• _To do_
Go to the line with "[252,642,582,661] further below" in the records below, then output it and each following line exactly, up to and including the line with "(185, 1268) none". Skip pictures and add nothing.

• _Available data_
= = = =

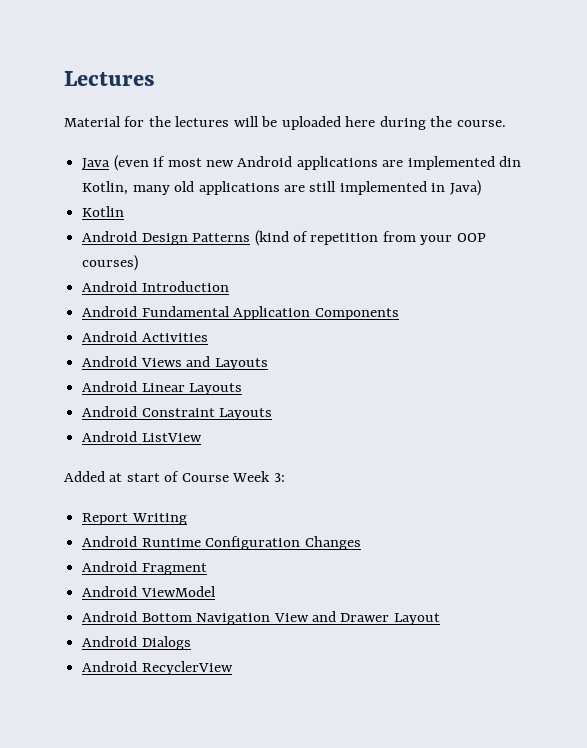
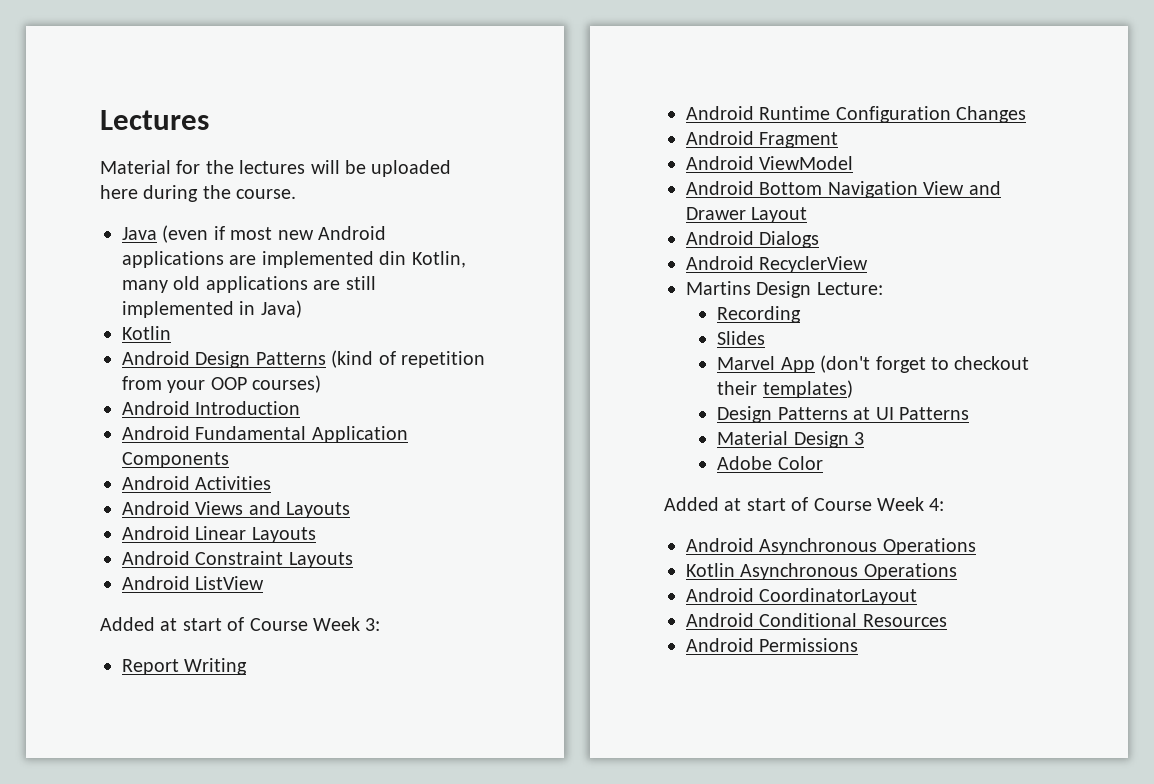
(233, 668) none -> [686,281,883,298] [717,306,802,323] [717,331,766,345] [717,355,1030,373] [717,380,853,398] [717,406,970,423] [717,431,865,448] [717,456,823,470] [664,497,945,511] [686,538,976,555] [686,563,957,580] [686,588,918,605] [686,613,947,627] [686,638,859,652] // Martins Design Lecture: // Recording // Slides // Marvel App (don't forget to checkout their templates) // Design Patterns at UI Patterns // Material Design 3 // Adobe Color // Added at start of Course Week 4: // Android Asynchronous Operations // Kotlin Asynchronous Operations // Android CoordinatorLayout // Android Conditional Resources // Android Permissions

= = = =

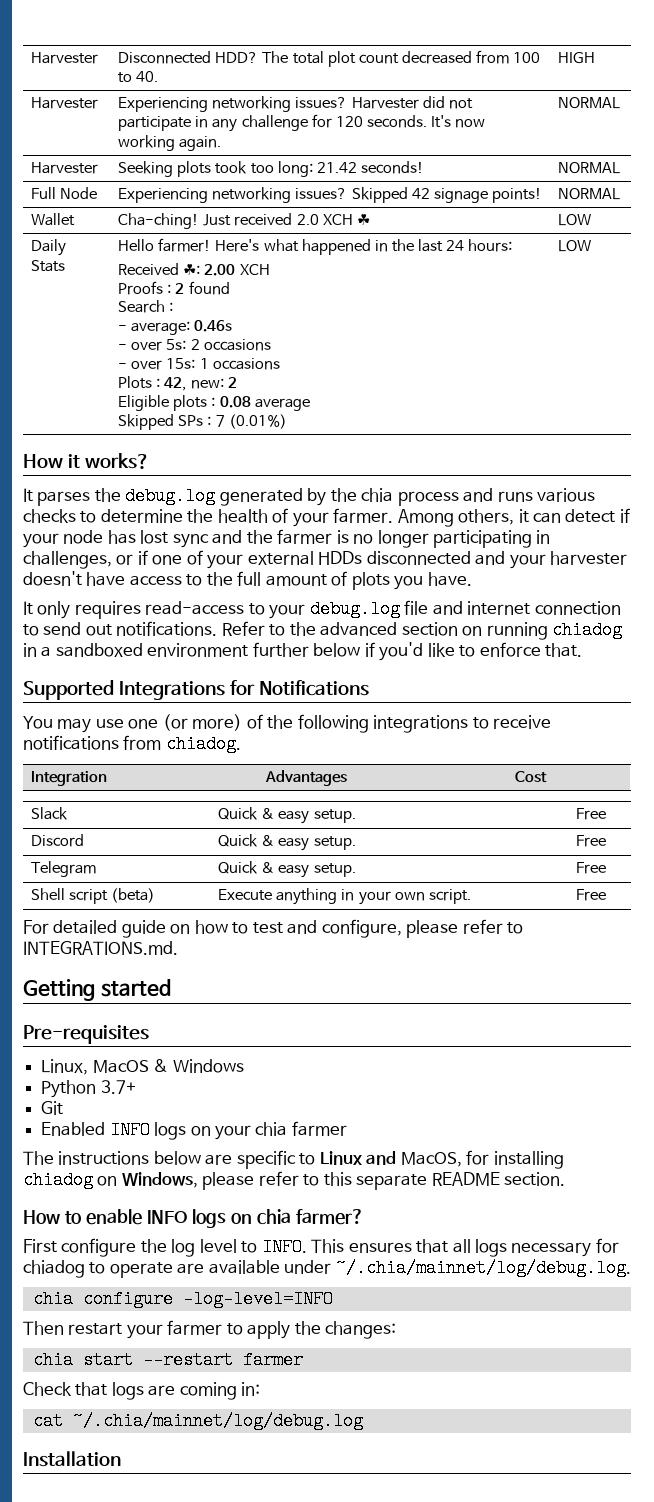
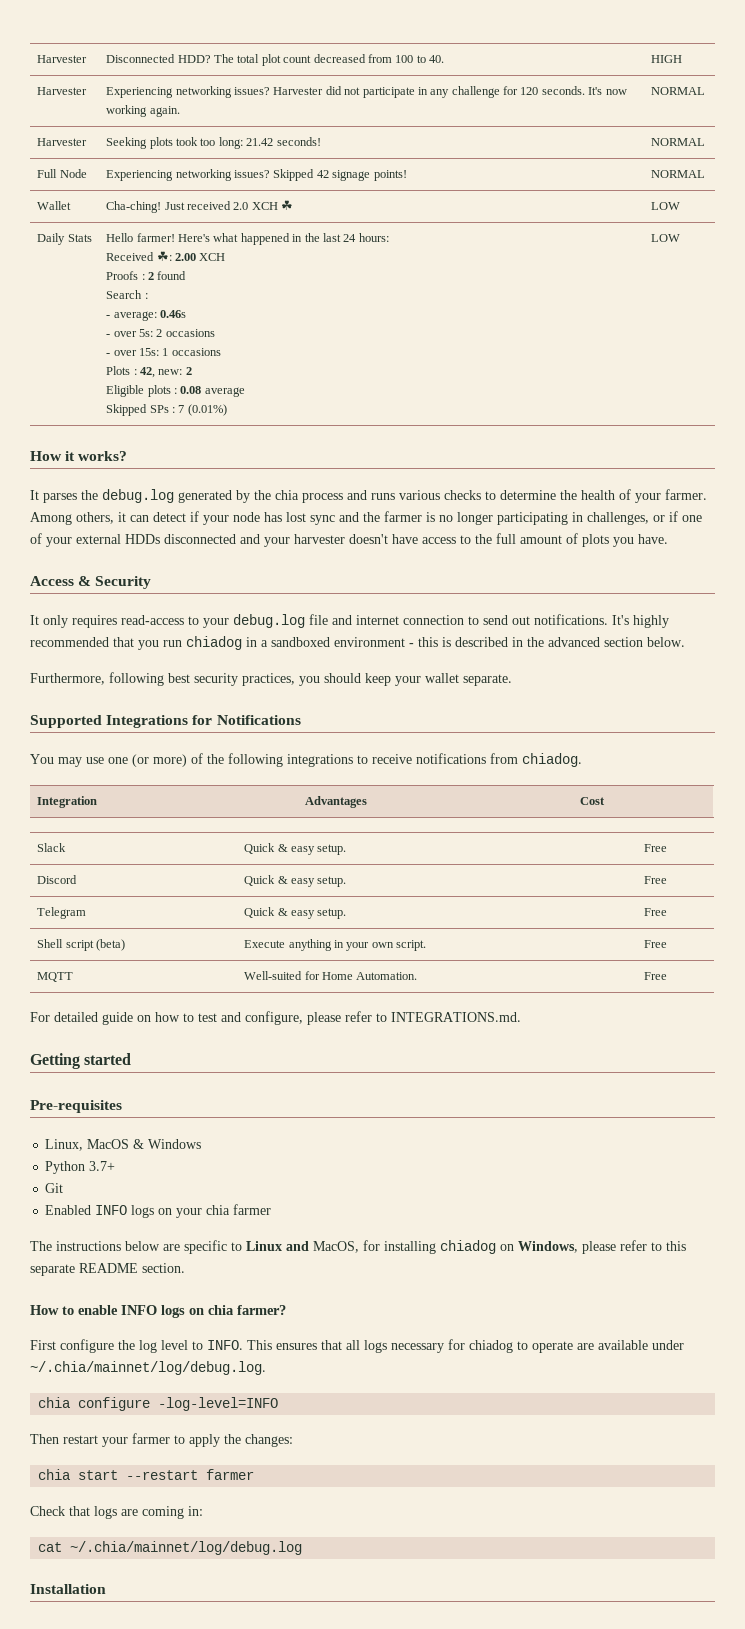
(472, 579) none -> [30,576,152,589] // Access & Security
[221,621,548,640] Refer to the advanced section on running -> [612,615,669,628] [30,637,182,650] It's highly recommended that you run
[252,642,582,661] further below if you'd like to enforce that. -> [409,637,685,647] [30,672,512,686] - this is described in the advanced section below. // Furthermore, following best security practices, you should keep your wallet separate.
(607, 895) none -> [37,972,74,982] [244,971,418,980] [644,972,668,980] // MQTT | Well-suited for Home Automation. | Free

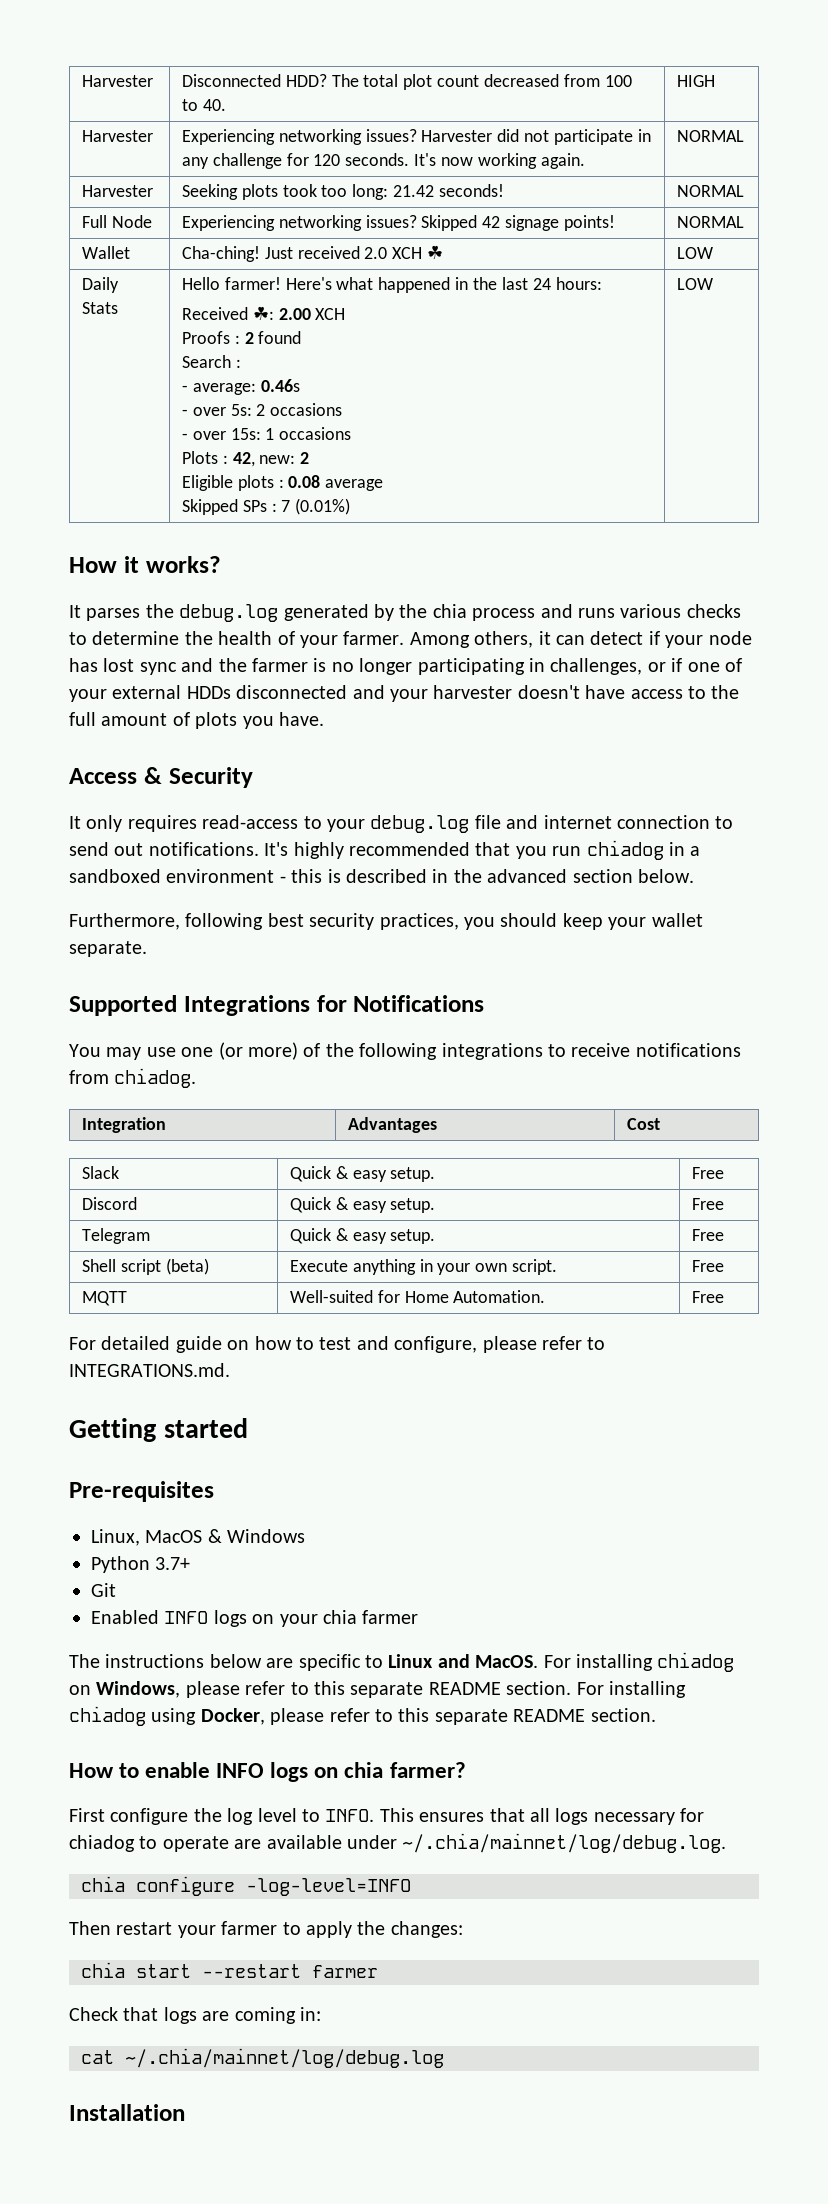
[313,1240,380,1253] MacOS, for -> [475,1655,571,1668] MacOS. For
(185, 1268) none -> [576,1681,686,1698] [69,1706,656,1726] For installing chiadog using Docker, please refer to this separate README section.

= = = =

• _Task output_
[252,642,582,661] further below if you'd like to enforce that. -> [409,637,685,647] [30,672,512,686] - this is described in the advanced section below. // Furthermore, following best security practices, you should keep your wallet separate.
(607, 895) none -> [37,972,74,982] [244,971,418,980] [644,972,668,980] // MQTT | Well-suited for Home Automation. | Free

[313,1240,380,1253] MacOS, for -> [475,1655,571,1668] MacOS. For
(185, 1268) none -> [576,1681,686,1698] [69,1706,656,1726] For installing chiadog using Docker, please refer to this separate README section.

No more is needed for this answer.